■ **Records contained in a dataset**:
______________________________

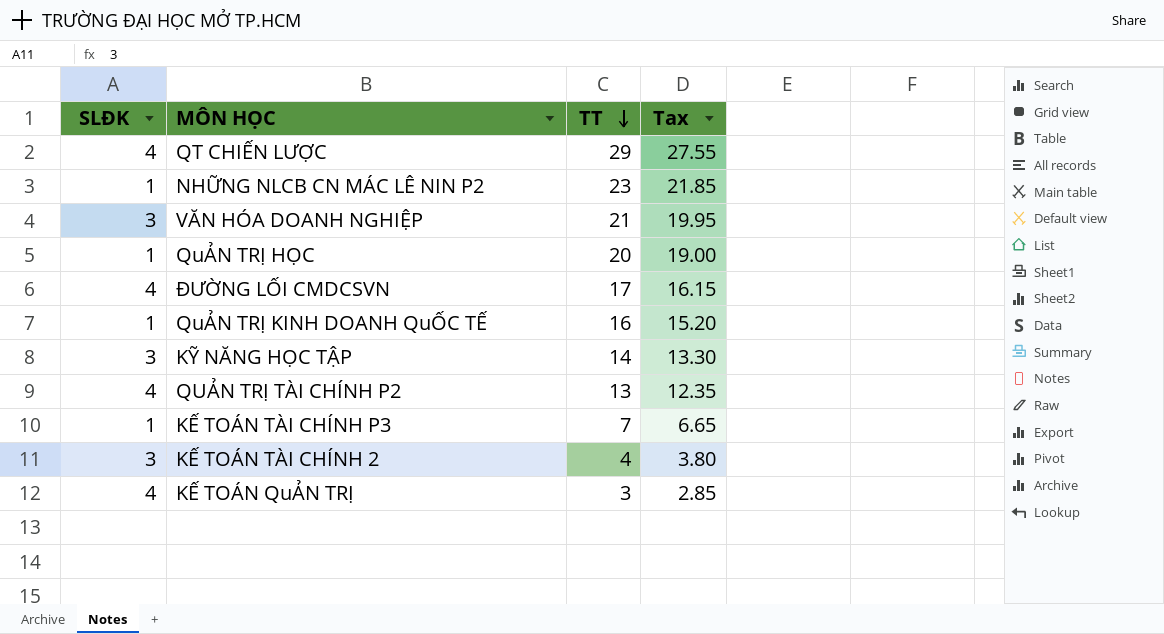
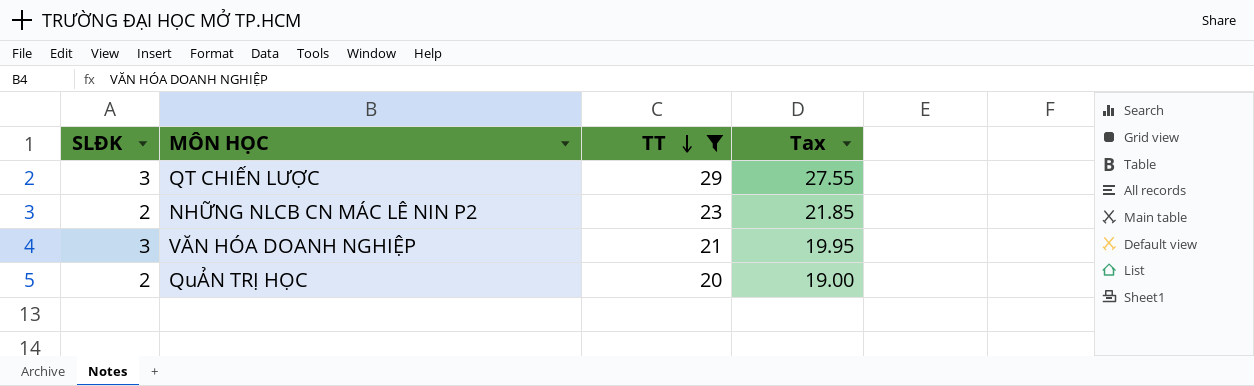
filter: none -> TT >= 20
QT CHIẾN LƯỢC | SLĐK: 4 -> 3
NHỮNG NLCB CN MÁC LÊ NIN P2 | SLĐK: 1 -> 2
QuẢN TRỊ HỌC | SLĐK: 1 -> 2

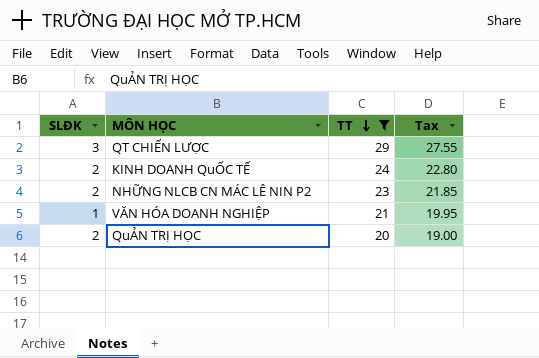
row KINH DOANH QuỐC TẾ: none -> 2 | 24 | 22.80
VĂN HÓA DOANH NGHIỆP | SLĐK: 3 -> 1

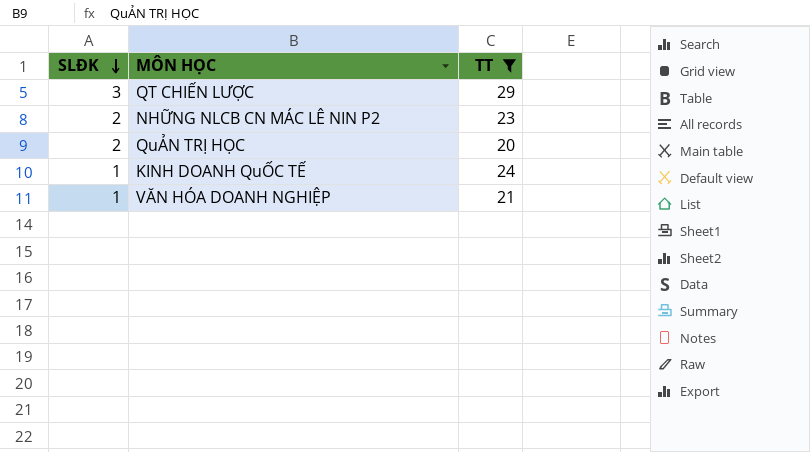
row order: TT descending -> SLĐK descending
column Tax | formula: [TT] * 0.95 -> none
KINH DOANH QuỐC TẾ | SLĐK: 2 -> 1

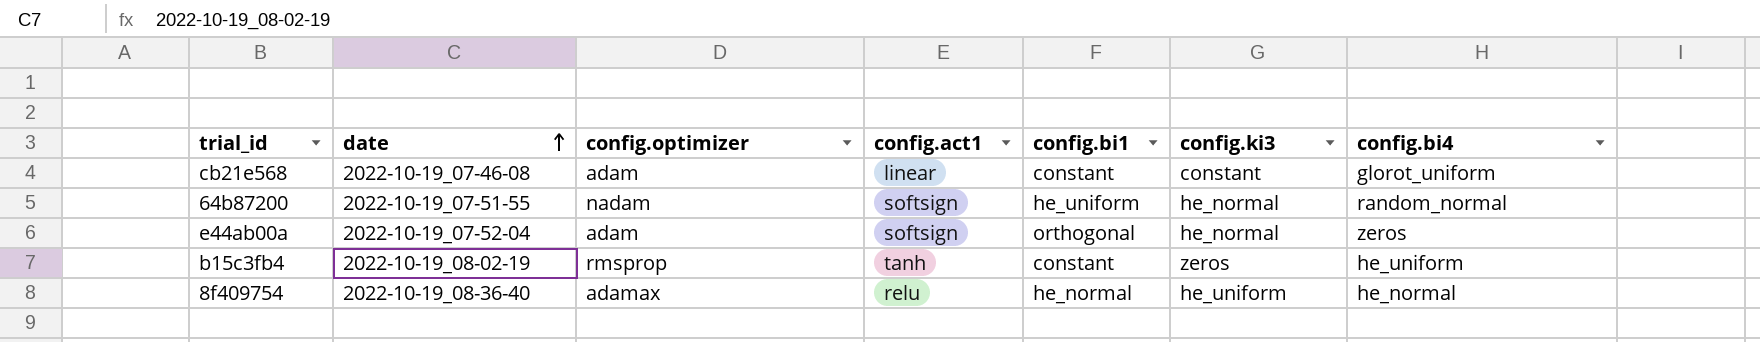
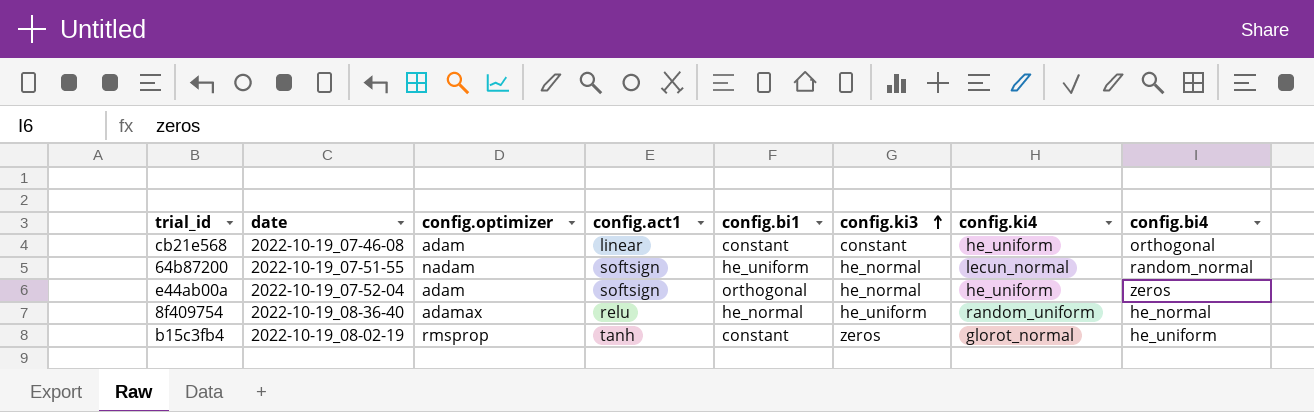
row order: date ascending -> config.ki3 ascending
column config.ki4 | position: none -> 7
cb21e568 | config.bi4: glorot_uniform -> orthogonal

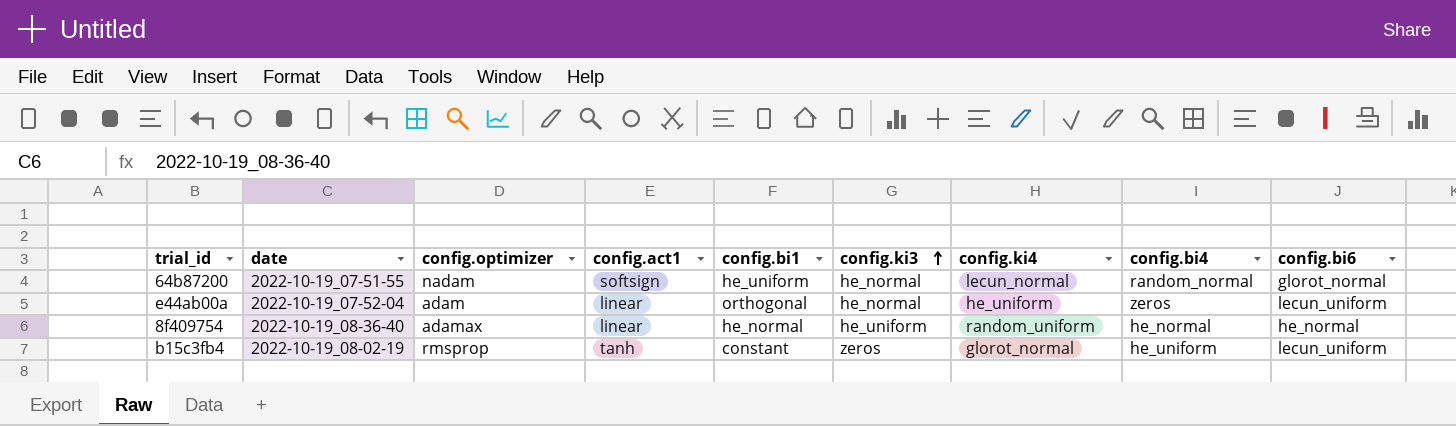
column config.bi6 | position: none -> 9
row cb21e568: 2022-10-19_07-46-08 | adam | linear | constant | constant | he_uniform | orthogonal -> none
e44ab00a | config.act1: softsign -> linear
8f409754 | config.act1: relu -> linear

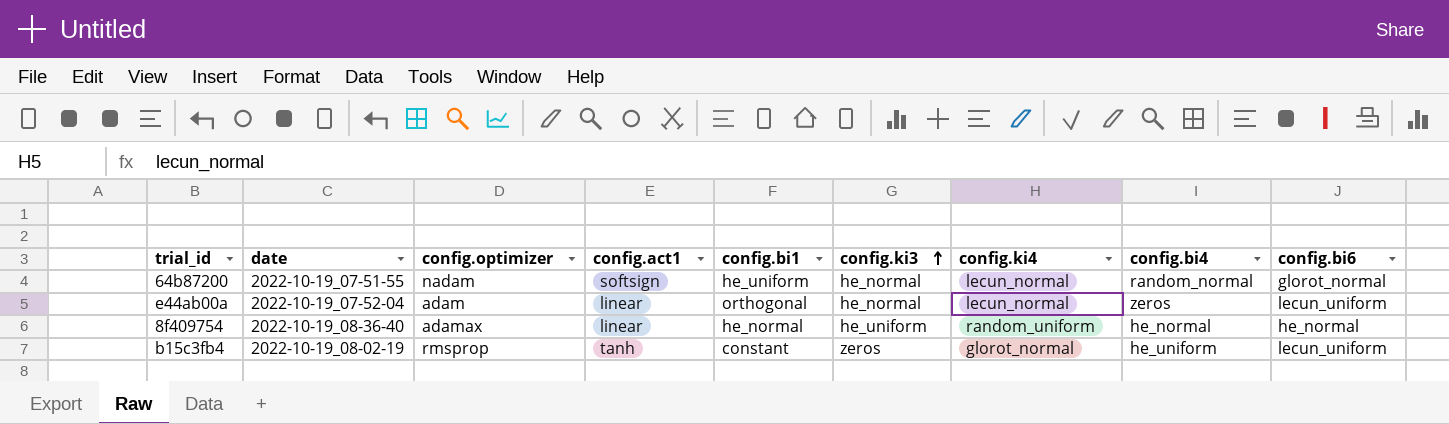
e44ab00a | config.ki4: he_uniform -> lecun_normal

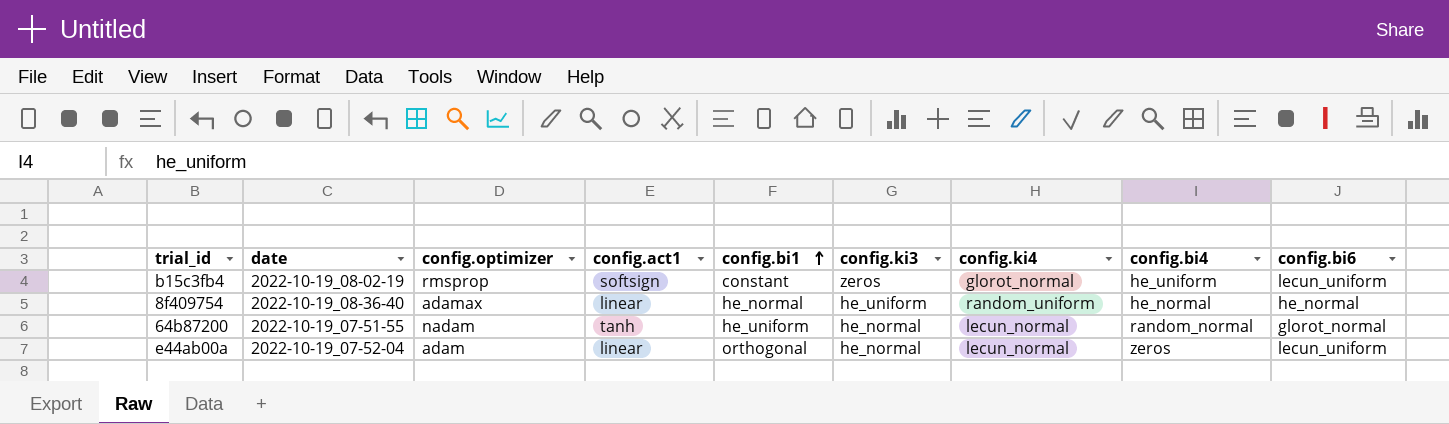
row order: config.ki3 ascending -> config.bi1 ascending
b15c3fb4 | config.act1: tanh -> softsign
64b87200 | config.act1: softsign -> tanh

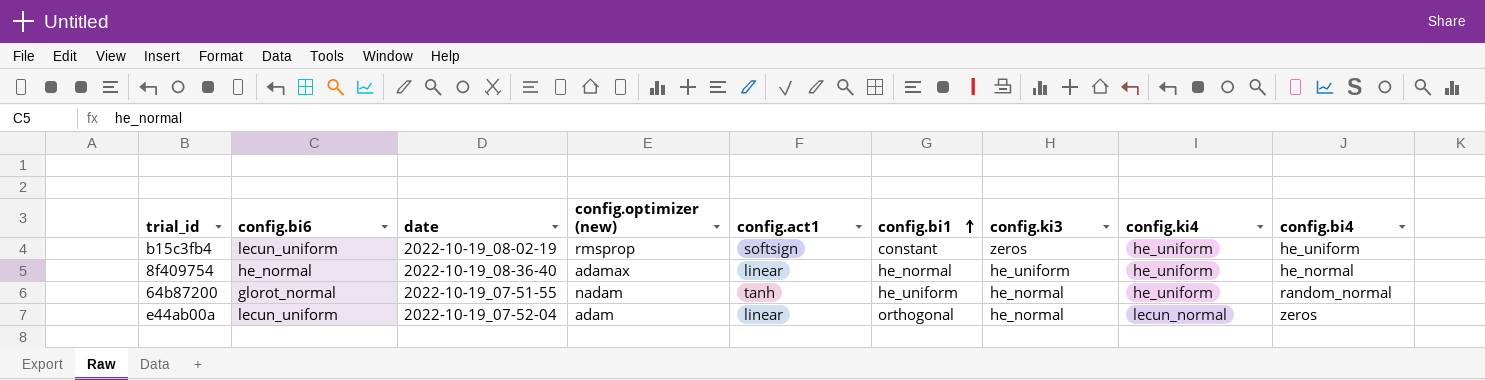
column config.bi6 | position: 9 -> 2
column name: config.optimizer -> config.optimizer (new)
b15c3fb4 | config.ki4: glorot_normal -> he_uniform
8f409754 | config.ki4: random_uniform -> he_uniform
64b87200 | config.ki4: lecun_normal -> he_uniform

______________________________

■ **Description of the task**: Search the records for the string "DOANH" and return every line in which it occurs.

■ **Answer section**:
row KINH DOANH QuỐC TẾ: none -> 2 | 24 | 22.80
VĂN HÓA DOANH NGHIỆP | SLĐK: 3 -> 1
KINH DOANH QuỐC TẾ | SLĐK: 2 -> 1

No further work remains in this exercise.